Conflicting results have so far been reported with respect to the correlation between FLT3 status and OS. While Gale et al. reported no association with outcome, even though FLT3-ITD patients had a higher rate of induction deaths,11 several groups reported a less favorable outcome for FLT3-ITD patients.
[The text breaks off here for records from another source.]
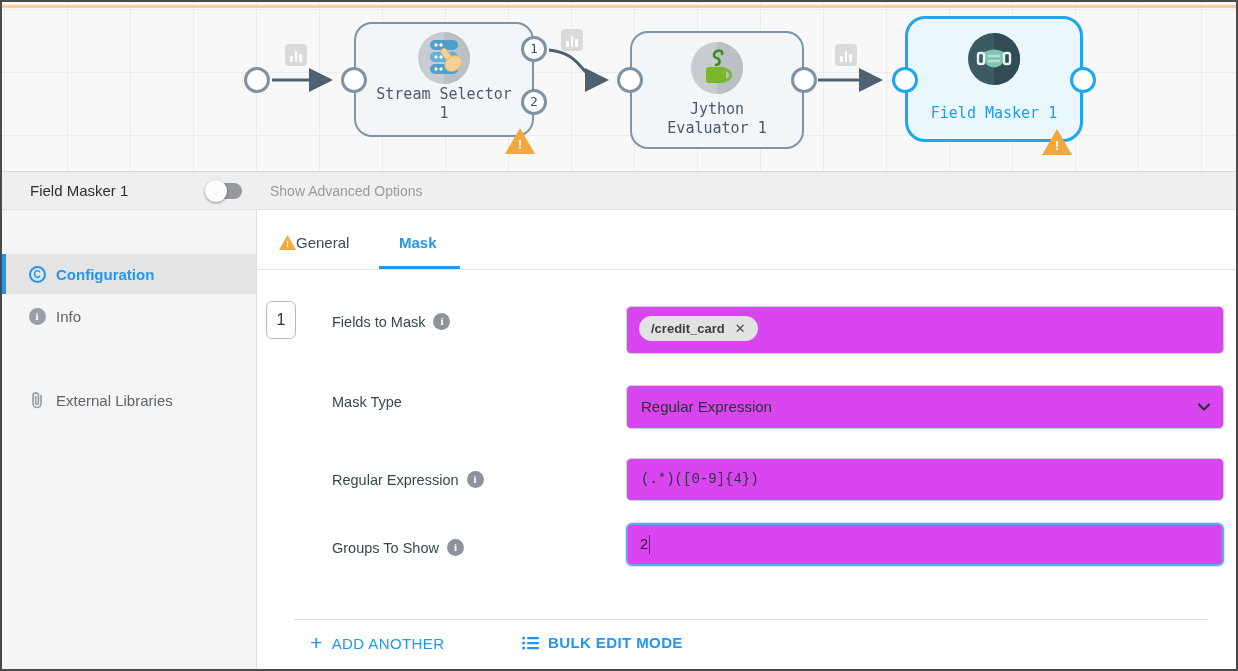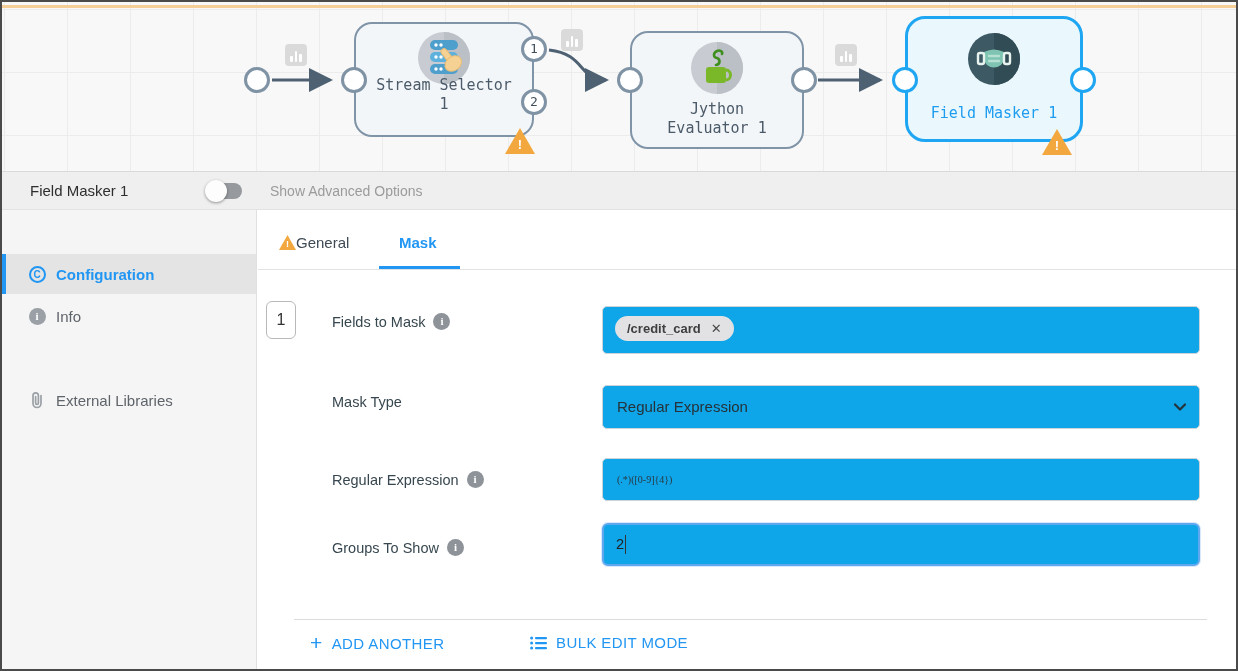"Stream Selector" div.node-label { bottom: 21px -> 12px }
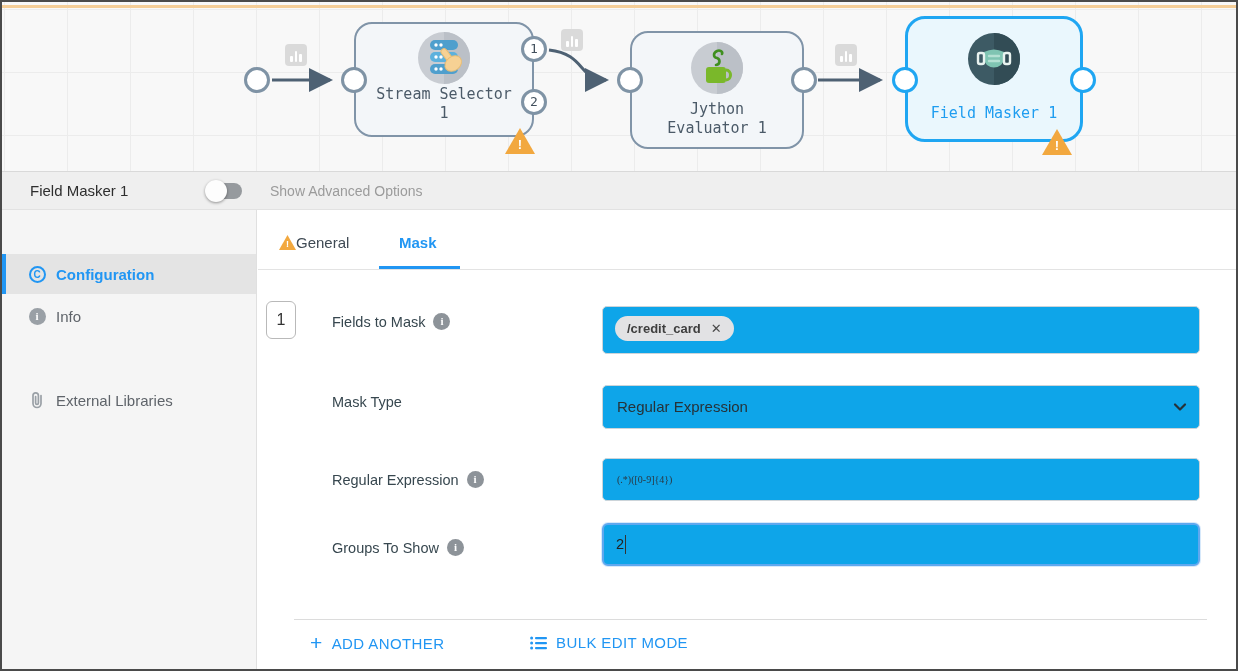"/credit_card" .ctrl { background: #0ea5e9 -> #d946ef; left: 344px -> 368px }
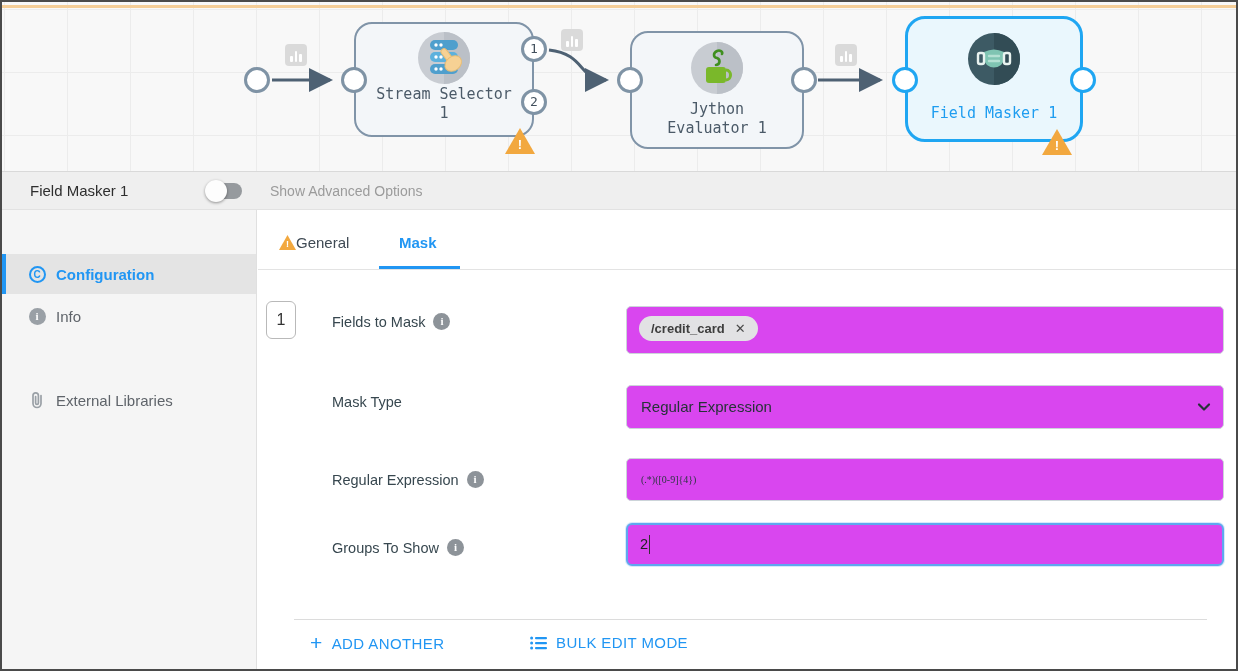"(.*)([0-9]{4})" .mono-value { font-family: Liberation Serif, serif -> Liberation Mono, monospace; font-size: 10px -> 14px }
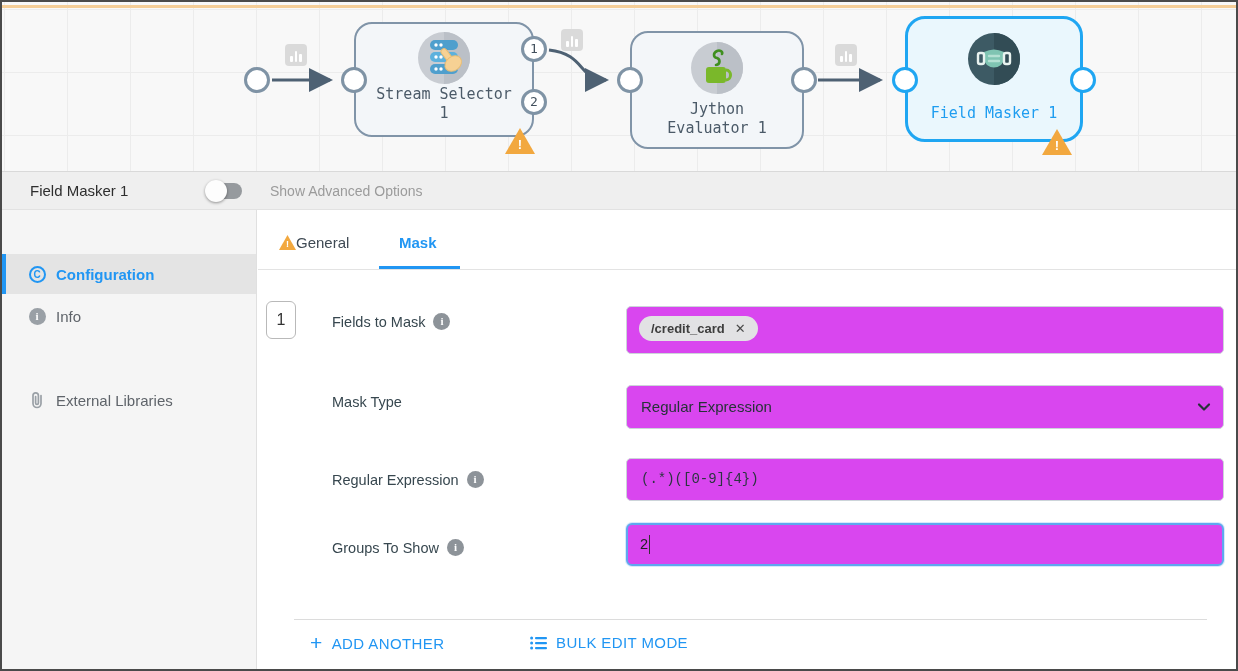"BULK EDIT MODE" div.action-link { font-weight: none -> bold; left: 272px -> 264px }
A Spanish group described a shorter 5-year RFS in patients with ITD mutant/wild-type ratio or longer ITD size.12 A German study found that patients with FLT3 mutation/wild-type ratio of 0.5 or over had better 2-year OS and EFS rates compared to patients with a ratio less than than 0.5.13 In the PETHEMA/HOVON experience,14 in univariate analysis FLT3-ITD mutations were associated to higher relapse and lower OS not retained in multivariate analysis, probably due to a shorter median follow up. A Korean group also showed a higher relapse rate in FLT3-ITD patients with respect to those FLT3-negative.15 Given its distinct mechanism of action and non-crossresistance with chemotherapy and ATRA, it will be interesting to explore the efficacy of arsenic trioxide in APL patients harboring FLT3-ITD.